Hello,
What this PR is creating is an "unofficial" Arrow format, with data
types exposed in Arrow C++ that are not part of the Arrow standard, but
are exposed as if they were. Most users will probably not read the
official format spec, but will simply trust the official Arrow
implementations. So the official Arrow implementations have an
obligation to faithfully represent the Arrow format and not breed confusion.
So I'm -1 on the way the PR presents things currently.

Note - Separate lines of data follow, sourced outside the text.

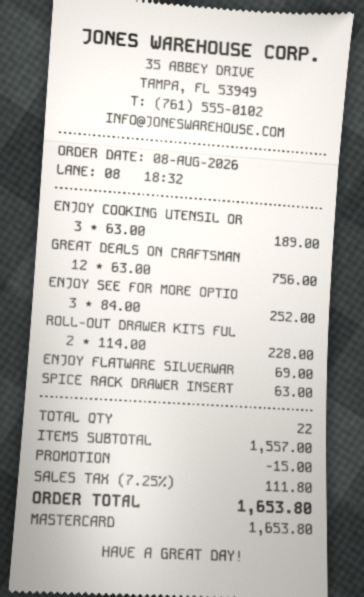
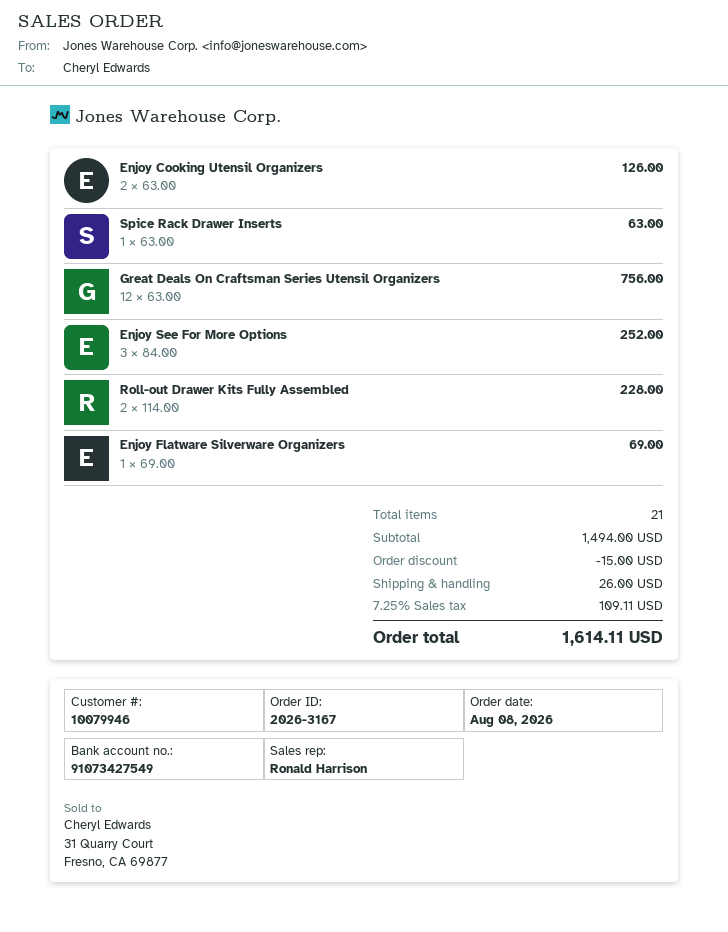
ENJOY COOKING UTENSIL OR: 3 x 63.00 = 189.00 -> 2 x 63.00 = 126.00
total quantity: 22 -> 21
subtotal: 1557.00 -> 1494.00
shipping: none -> 26.00
tax: 7.25% = 111.80 -> 7.25% = 109.11
total: 1653.80 -> 1614.11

I'm not sure how DuckDB and Velox data could be exposed, but it could be
for example an extension type with a fixed_size_binary<16> storage type.
Regards
Antoine.
Le 26/09/2023 à 22:34, Benjamin Kietzman a écrit :
Hello all,
In the PR to add support for Utf8View to the c++ implementation,
I've taken the approach of allowing raw pointer views [1] alongside the
index/offset views described in the spec [2]. This was done to ease
communication with other engines such as DuckDB and Velox whose native
string representation is the raw pointer view. In order to be usable
as a utility for writing IPC files and other operations on arrow
formatted data, it is useful for the library to be able to directly
import raw pointer arrays even when immediately converting these to
the index/offset representation.
However there has been objection in review [3] since the raw pointer
representation is not part of the official format. Since data visitation
utilities are generic, IMHO this hybrid approach does not add
significantly to the complexity of the C++ library, and I feel the
aforementioned interoperability is a high priority when adding this
feature to the C++ library. It's worth noting that this interoperability
has been a stated goal of the Utf8Type since its original proposal [4]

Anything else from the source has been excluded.